Date: Wed, 13 Aug 2008 14:15:49 -0400
From: Theodore Tso <tytso@mit.edu>
To: Arjan van de Ven <arjan@infradead.org>
Cc: Eric Paris <eparis@redhat.com>, linux-kernel@vger.kernel.org,
       malware-list@lists.printk.net, andi@firstfloor.org, riel@redhat.com,
       greg@kroah.com, viro@ZenIV.linux.org.uk, alan@lxorguk.ukuu.org.uk,
       peterz@infradead.org, hch@infradead.org
Subject: Re: TALPA - a threat model?  well sorta.
Message-ID: <20080813181549.GH8232@mit.edu>
Mail-Followup-To: Theodore Tso <tytso@mit.edu>,
	Arjan van de Ven <arjan@infradead.org>,
	Eric Paris <eparis@redhat.com>, linux-kernel@vger.kernel.org,
	malware-list@lists.printk.net, andi@firstfloor.org, riel@redhat.com,
	greg@kroah.com, viro@ZenIV.linux.org.uk, alan@lxorguk.ukuu.org.uk,
	peterz@infradead.org, hch@infradead.org
References: <1218645375.3540.71.camel@localhost.localdomain> <20080813103951.1e3e5827@infradead.org>
MIME-Version: 1.0
Content-Type: text/plain; charset=us-ascii
Content-Disposition: inline
In-Reply-To: <20080813103951.1e3e5827@infradead.org>
User-Agent: Mutt/1.5.17+20080114 (2008-01-14)
Sender: linux-kernel-owner@vger.kernel.org
Content-Length: 3659
Lines: 64

On Wed, Aug 13, 2008 at 10:39:51AM -0700, Arjan van de Ven wrote:
> for the "dirty" case it gets muddy. You clearly want to scan "some
> time" after the write, from the principle of getting rid of malware
> that's on the disk, but it's unclear if this HAS to be synchronous.
> (obviously, synchronous behavior hurts performance bigtime so lets do
> as little as we can of that without hurting the protection).
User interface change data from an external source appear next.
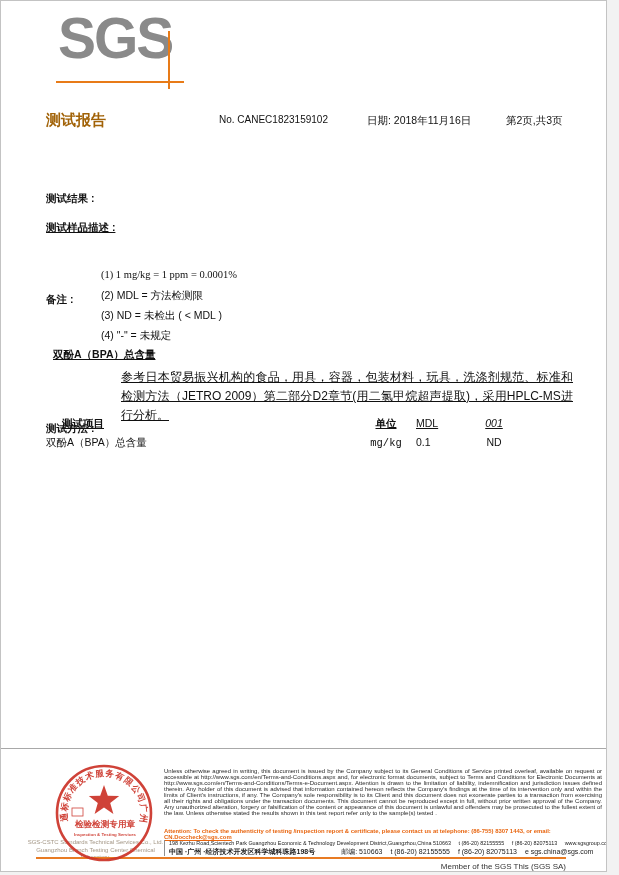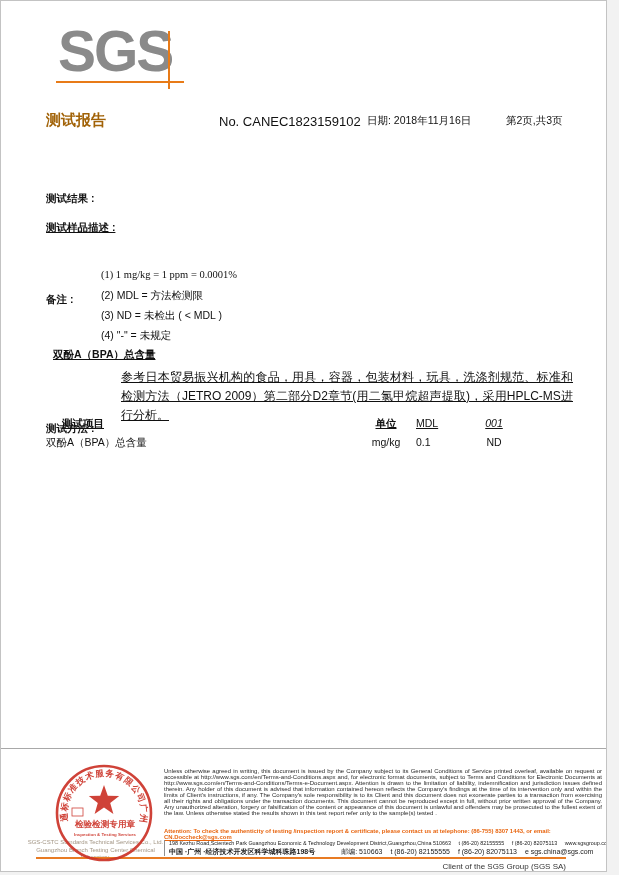--- a/index.html
+++ b/index.html
@@ -7,7 +7,7 @@
   .page { position:absolute; left:0; top:0; width:607px; height:872px; background:#ffffff; border:1px solid #c3c3c3; overflow:hidden; }
 
   
-  .logo-text { position:absolute; left:57px; top:22px; font-size:57px; font-weight:800; color:#8a8a8a; letter-spacing:-2px; line-height:1; }
+  .logo-text { position:absolute; left:57px; top:9px; font-size:57px; font-weight:800; color:#8a8a8a; letter-spacing:-2px; line-height:1; }
   .logo-hline { position:absolute; left:55px; top:80px; width:128px; height:2px; background:#e87b18; }
   .logo-vline { position:absolute; left:167px; top:30px; width:2px; height:58px; background:#e87b18; }
 

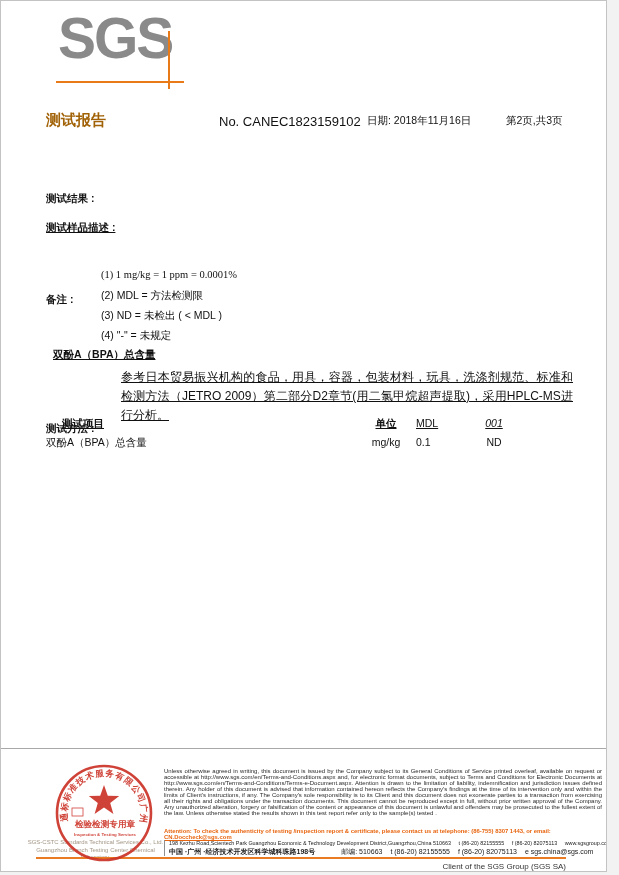--- a/index.html
+++ b/index.html
@@ -13,7 +13,7 @@
 
   .title-row { position:absolute; left:0; top:110px; width:100%; }
   .doc-title { position:absolute; left:45px; top:0; font-size:15px; font-weight:bold; color:#a16207; }
-  .report-no { position:absolute; left:218px; top:3px; font-size:13px; color:#111; }
+  .report-no { position:absolute; left:218px; top:3px; font-size:10px; color:#111; }
   .report-date { position:absolute; left:366px; top:3px; font-size:10.5px; color:#111; }
   .page-info { position:absolute; left:505px; top:3px; font-size:10.5px; color:#111; }
 

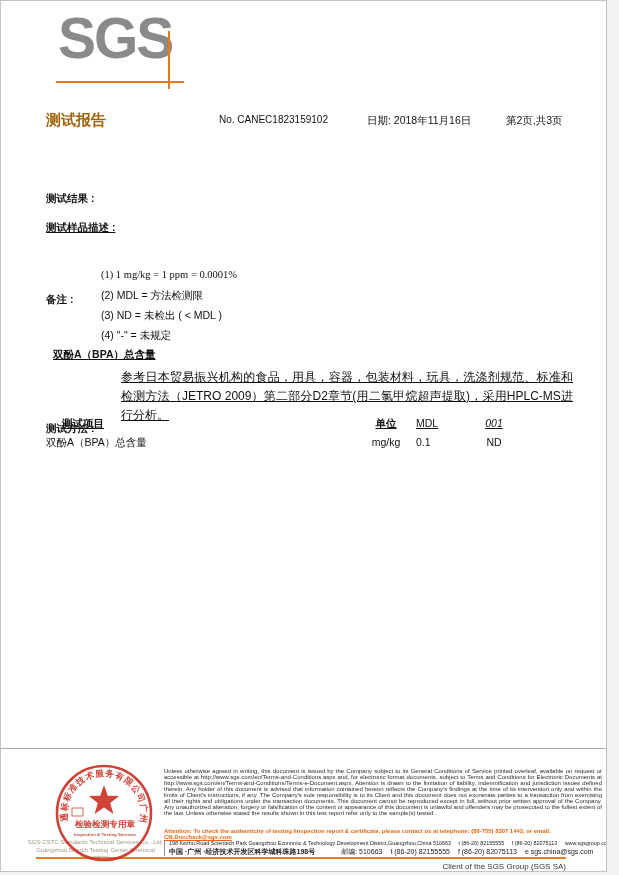--- a/index.html
+++ b/index.html
@@ -39,7 +39,7 @@
   .result-table { position:absolute; left:45px; top:416px; width:480px; font-size:10.5px; color:#111; }
   .r-row { display:flex; align-items:baseline; }
   .r-item { width:310px; }
-  .r-unit { width:60px; text-align:center; }
+  .r-unit { width:60px; text-align:center;font-family:Liberation Mono, monospace; }
   .r-mdl  { width:52px; }
   .r-val  { width:52px; text-align:center; }
   .r-head { margin-bottom:5px; }

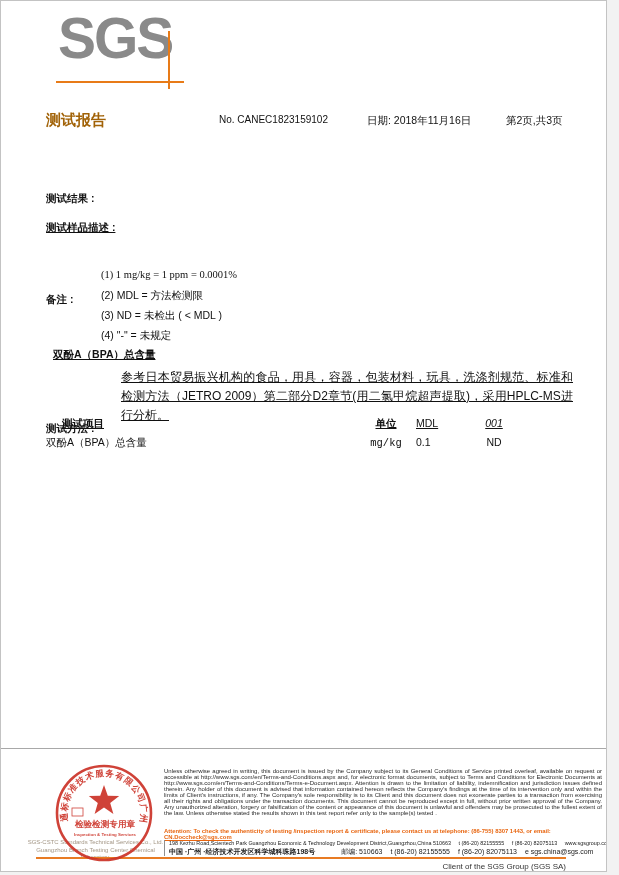--- a/index.html
+++ b/index.html
@@ -140,7 +140,7 @@
   </div>
 
   <div class="orange-rule"></div>
-  <div class="member-line">Client of the SGS Group (SGS SA)</div>
+  <div class="member-line">Member of the SGS This (SGS SA)</div>
 
   <svg class="stamp" viewBox="0 0 104 104">
     <circle cx="52" cy="52" r="47" fill="none" stroke="#cc3328" stroke-width="2.6"></circle>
Something else to think about is what happens if the file is naturally
written in pieces.  For example, I've been playing with bittorrent
recently, and it appears that trackerd will do something... not very
intelligent in that it will repeatedly try to index a file which is
being written in pieces, and in some cases, it will do things like
call pdftext that aren't exactly cheap.  A timeout *can* help (i.e.,
don't try to scan/index this file until 15 minutes after the last
write), but it won't help if the torrent is very large, or the
download bitrate is very slow.  One very simple workaround is to
disable trackerd altogether while you are downloading the file, but
that's not very pleasant solution; it's horribly manual.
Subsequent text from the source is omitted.